Instructions to follow -
Write out the full listing below exactly as given.

Given data -
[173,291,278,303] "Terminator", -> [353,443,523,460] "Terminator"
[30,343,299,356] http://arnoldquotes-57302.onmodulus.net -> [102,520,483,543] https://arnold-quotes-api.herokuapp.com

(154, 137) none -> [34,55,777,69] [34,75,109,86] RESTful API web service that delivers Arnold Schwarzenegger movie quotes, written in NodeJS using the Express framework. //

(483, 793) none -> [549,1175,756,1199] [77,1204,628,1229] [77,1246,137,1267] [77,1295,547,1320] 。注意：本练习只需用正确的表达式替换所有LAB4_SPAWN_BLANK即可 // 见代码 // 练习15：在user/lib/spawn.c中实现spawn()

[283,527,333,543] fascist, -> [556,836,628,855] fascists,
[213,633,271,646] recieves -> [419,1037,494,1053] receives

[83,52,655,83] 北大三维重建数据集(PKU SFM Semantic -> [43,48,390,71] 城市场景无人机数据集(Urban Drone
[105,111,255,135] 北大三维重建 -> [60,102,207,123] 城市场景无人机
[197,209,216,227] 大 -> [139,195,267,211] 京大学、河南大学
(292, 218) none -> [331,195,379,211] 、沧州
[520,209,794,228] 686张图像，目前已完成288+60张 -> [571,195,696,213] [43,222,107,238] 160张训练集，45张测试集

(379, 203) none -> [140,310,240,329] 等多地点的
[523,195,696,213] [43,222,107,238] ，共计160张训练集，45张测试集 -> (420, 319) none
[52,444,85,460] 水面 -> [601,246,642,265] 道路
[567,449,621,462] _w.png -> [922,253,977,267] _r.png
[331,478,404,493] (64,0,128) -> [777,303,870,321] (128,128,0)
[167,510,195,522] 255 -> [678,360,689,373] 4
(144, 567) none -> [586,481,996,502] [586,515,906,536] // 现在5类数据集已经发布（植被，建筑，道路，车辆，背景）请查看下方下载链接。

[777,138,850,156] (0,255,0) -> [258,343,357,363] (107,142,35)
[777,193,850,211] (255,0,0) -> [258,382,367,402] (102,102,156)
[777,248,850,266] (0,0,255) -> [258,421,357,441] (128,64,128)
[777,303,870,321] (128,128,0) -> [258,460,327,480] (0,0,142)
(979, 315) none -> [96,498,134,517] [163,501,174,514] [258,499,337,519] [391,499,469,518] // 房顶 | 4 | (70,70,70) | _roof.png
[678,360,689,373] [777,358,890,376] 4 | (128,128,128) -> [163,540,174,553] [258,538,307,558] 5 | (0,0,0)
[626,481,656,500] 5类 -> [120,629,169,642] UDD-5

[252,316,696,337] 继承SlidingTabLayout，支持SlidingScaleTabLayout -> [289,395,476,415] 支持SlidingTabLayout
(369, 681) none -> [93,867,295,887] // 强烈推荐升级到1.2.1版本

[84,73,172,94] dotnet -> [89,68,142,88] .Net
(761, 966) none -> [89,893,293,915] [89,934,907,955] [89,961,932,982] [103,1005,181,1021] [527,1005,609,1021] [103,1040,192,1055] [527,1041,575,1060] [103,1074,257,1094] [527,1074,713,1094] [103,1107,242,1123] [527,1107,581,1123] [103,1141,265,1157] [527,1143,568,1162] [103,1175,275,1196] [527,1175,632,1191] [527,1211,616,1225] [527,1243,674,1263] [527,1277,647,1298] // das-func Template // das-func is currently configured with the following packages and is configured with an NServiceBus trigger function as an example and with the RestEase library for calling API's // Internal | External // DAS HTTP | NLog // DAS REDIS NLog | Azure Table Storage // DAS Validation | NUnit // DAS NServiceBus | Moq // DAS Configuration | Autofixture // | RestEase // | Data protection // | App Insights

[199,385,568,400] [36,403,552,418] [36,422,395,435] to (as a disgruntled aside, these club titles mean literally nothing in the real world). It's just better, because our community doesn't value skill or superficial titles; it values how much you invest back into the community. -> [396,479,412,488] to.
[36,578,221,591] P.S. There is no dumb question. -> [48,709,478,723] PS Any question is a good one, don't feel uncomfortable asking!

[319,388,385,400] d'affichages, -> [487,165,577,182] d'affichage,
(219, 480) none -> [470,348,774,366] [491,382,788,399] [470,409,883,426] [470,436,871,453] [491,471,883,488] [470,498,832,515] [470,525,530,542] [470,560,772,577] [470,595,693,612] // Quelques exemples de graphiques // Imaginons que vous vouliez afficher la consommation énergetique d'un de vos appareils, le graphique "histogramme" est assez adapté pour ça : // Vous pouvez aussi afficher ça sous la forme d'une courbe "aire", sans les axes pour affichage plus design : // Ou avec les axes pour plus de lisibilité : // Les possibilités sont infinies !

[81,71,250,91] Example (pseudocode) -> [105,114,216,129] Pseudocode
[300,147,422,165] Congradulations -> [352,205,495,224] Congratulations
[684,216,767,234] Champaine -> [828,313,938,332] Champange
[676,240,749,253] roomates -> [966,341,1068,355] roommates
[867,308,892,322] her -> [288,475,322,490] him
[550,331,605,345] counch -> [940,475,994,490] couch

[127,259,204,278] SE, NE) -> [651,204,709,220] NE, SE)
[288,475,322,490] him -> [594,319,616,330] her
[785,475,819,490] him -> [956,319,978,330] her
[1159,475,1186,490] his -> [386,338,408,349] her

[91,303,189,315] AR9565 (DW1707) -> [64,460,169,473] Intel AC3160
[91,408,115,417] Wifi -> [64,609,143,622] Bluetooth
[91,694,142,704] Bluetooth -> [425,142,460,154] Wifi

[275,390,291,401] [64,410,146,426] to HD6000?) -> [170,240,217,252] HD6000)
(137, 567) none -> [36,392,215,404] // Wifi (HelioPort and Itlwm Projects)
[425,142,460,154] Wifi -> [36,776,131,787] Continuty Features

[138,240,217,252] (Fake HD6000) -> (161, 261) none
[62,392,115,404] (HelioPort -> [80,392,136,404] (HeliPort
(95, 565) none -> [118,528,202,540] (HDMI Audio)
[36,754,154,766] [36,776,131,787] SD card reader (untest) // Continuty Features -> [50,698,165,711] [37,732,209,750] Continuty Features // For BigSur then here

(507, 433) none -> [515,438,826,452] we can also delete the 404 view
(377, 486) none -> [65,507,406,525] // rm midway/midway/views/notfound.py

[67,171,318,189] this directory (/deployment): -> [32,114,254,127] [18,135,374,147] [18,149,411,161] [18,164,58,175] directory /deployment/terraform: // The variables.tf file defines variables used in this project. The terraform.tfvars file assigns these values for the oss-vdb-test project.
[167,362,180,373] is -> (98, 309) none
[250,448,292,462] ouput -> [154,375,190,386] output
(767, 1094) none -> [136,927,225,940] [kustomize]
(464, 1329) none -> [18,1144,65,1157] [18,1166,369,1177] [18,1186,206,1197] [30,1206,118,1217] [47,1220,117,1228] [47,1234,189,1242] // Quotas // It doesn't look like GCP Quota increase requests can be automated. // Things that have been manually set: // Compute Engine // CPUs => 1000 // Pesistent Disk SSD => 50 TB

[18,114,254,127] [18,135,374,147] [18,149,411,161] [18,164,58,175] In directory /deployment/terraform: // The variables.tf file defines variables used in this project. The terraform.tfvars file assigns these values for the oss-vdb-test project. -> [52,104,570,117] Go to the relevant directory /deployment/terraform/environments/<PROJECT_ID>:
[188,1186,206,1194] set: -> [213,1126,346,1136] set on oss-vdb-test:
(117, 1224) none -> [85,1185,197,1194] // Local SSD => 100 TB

Written solution -
[173,291,278,303] "Terminator", -> [353,443,523,460] "Terminator"
[30,343,299,356] http://arnoldquotes-57302.onmodulus.net -> [102,520,483,543] https://arnold-quotes-api.herokuapp.com

(154, 137) none -> [34,55,777,69] [34,75,109,86] RESTful API web service that delivers Arnold Schwarzenegger movie quotes, written in NodeJS using the Express framework. //

(483, 793) none -> [549,1175,756,1199] [77,1204,628,1229] [77,1246,137,1267] [77,1295,547,1320] 。注意：本练习只需用正确的表达式替换所有LAB4_SPAWN_BLANK即可 // 见代码 // 练习15：在user/lib/spawn.c中实现spawn()

[283,527,333,543] fascist, -> [556,836,628,855] fascists,
[213,633,271,646] recieves -> [419,1037,494,1053] receives

[83,52,655,83] 北大三维重建数据集(PKU SFM Semantic -> [43,48,390,71] 城市场景无人机数据集(Urban Drone
[105,111,255,135] 北大三维重建 -> [60,102,207,123] 城市场景无人机
[197,209,216,227] 大 -> [139,195,267,211] 京大学、河南大学
(292, 218) none -> [331,195,379,211] 、沧州
[520,209,794,228] 686张图像，目前已完成288+60张 -> [571,195,696,213] [43,222,107,238] 160张训练集，45张测试集

(379, 203) none -> [140,310,240,329] 等多地点的
[523,195,696,213] [43,222,107,238] ，共计160张训练集，45张测试集 -> (420, 319) none
[52,444,85,460] 水面 -> [601,246,642,265] 道路
[567,449,621,462] _w.png -> [922,253,977,267] _r.png
[331,478,404,493] (64,0,128) -> [777,303,870,321] (128,128,0)
[167,510,195,522] 255 -> [678,360,689,373] 4
(144, 567) none -> [586,481,996,502] [586,515,906,536] // 现在5类数据集已经发布（植被，建筑，道路，车辆，背景）请查看下方下载链接。

[777,138,850,156] (0,255,0) -> [258,343,357,363] (107,142,35)
[777,193,850,211] (255,0,0) -> [258,382,367,402] (102,102,156)
[777,248,850,266] (0,0,255) -> [258,421,357,441] (128,64,128)
[777,303,870,321] (128,128,0) -> [258,460,327,480] (0,0,142)
(979, 315) none -> [96,498,134,517] [163,501,174,514] [258,499,337,519] [391,499,469,518] // 房顶 | 4 | (70,70,70) | _roof.png
[678,360,689,373] [777,358,890,376] 4 | (128,128,128) -> [163,540,174,553] [258,538,307,558] 5 | (0,0,0)
[626,481,656,500] 5类 -> [120,629,169,642] UDD-5

[252,316,696,337] 继承SlidingTabLayout，支持SlidingScaleTabLayout -> [289,395,476,415] 支持SlidingTabLayout
(369, 681) none -> [93,867,295,887] // 强烈推荐升级到1.2.1版本

[84,73,172,94] dotnet -> [89,68,142,88] .Net
(761, 966) none -> [89,893,293,915] [89,934,907,955] [89,961,932,982] [103,1005,181,1021] [527,1005,609,1021] [103,1040,192,1055] [527,1041,575,1060] [103,1074,257,1094] [527,1074,713,1094] [103,1107,242,1123] [527,1107,581,1123] [103,1141,265,1157] [527,1143,568,1162] [103,1175,275,1196] [527,1175,632,1191] [527,1211,616,1225] [527,1243,674,1263] [527,1277,647,1298] // das-func Template // das-func is currently configured with the following packages and is configured with an NServiceBus trigger function as an example and with the RestEase library for calling API's // Internal | External // DAS HTTP | NLog // DAS REDIS NLog | Azure Table Storage // DAS Validation | NUnit // DAS NServiceBus | Moq // DAS Configuration | Autofixture // | RestEase // | Data protection // | App Insights

[199,385,568,400] [36,403,552,418] [36,422,395,435] to (as a disgruntled aside, these club titles mean literally nothing in the real world). It's just better, because our community doesn't value skill or superficial titles; it values how much you invest back into the community. -> [396,479,412,488] to.
[36,578,221,591] P.S. There is no dumb question. -> [48,709,478,723] PS Any question is a good one, don't feel uncomfortable asking!

[319,388,385,400] d'affichages, -> [487,165,577,182] d'affichage,
(219, 480) none -> [470,348,774,366] [491,382,788,399] [470,409,883,426] [470,436,871,453] [491,471,883,488] [470,498,832,515] [470,525,530,542] [470,560,772,577] [470,595,693,612] // Quelques exemples de graphiques // Imaginons que vous vouliez afficher la consommation énergetique d'un de vos appareils, le graphique "histogramme" est assez adapté pour ça : // Vous pouvez aussi afficher ça sous la forme d'une courbe "aire", sans les axes pour affichage plus design : // Ou avec les axes pour plus de lisibilité : // Les possibilités sont infinies !

[81,71,250,91] Example (pseudocode) -> [105,114,216,129] Pseudocode
[300,147,422,165] Congradulations -> [352,205,495,224] Congratulations
[684,216,767,234] Champaine -> [828,313,938,332] Champange
[676,240,749,253] roomates -> [966,341,1068,355] roommates
[867,308,892,322] her -> [288,475,322,490] him
[550,331,605,345] counch -> [940,475,994,490] couch

[127,259,204,278] SE, NE) -> [651,204,709,220] NE, SE)
[288,475,322,490] him -> [594,319,616,330] her
[785,475,819,490] him -> [956,319,978,330] her
[1159,475,1186,490] his -> [386,338,408,349] her

[91,303,189,315] AR9565 (DW1707) -> [64,460,169,473] Intel AC3160
[91,408,115,417] Wifi -> [64,609,143,622] Bluetooth
[91,694,142,704] Bluetooth -> [425,142,460,154] Wifi

[275,390,291,401] [64,410,146,426] to HD6000?) -> [170,240,217,252] HD6000)
(137, 567) none -> [36,392,215,404] // Wifi (HelioPort and Itlwm Projects)
[425,142,460,154] Wifi -> [36,776,131,787] Continuty Features

[138,240,217,252] (Fake HD6000) -> (161, 261) none
[62,392,115,404] (HelioPort -> [80,392,136,404] (HeliPort
(95, 565) none -> [118,528,202,540] (HDMI Audio)
[36,754,154,766] [36,776,131,787] SD card reader (untest) // Continuty Features -> [50,698,165,711] [37,732,209,750] Continuty Features // For BigSur then here

(507, 433) none -> [515,438,826,452] we can also delete the 404 view
(377, 486) none -> [65,507,406,525] // rm midway/midway/views/notfound.py

[67,171,318,189] this directory (/deployment): -> [32,114,254,127] [18,135,374,147] [18,149,411,161] [18,164,58,175] directory /deployment/terraform: // The variables.tf file defines variables used in this project. The terraform.tfvars file assigns these values for the oss-vdb-test project.
[167,362,180,373] is -> (98, 309) none
[250,448,292,462] ouput -> [154,375,190,386] output
(767, 1094) none -> [136,927,225,940] [kustomize]
(464, 1329) none -> [18,1144,65,1157] [18,1166,369,1177] [18,1186,206,1197] [30,1206,118,1217] [47,1220,117,1228] [47,1234,189,1242] // Quotas // It doesn't look like GCP Quota increase requests can be automated. // Things that have been manually set: // Compute Engine // CPUs => 1000 // Pesistent Disk SSD => 50 TB

[18,114,254,127] [18,135,374,147] [18,149,411,161] [18,164,58,175] In directory /deployment/terraform: // The variables.tf file defines variables used in this project. The terraform.tfvars file assigns these values for the oss-vdb-test project. -> [52,104,570,117] Go to the relevant directory /deployment/terraform/environments/<PROJECT_ID>:
[188,1186,206,1194] set: -> [213,1126,346,1136] set on oss-vdb-test:
(117, 1224) none -> [85,1185,197,1194] // Local SSD => 100 TB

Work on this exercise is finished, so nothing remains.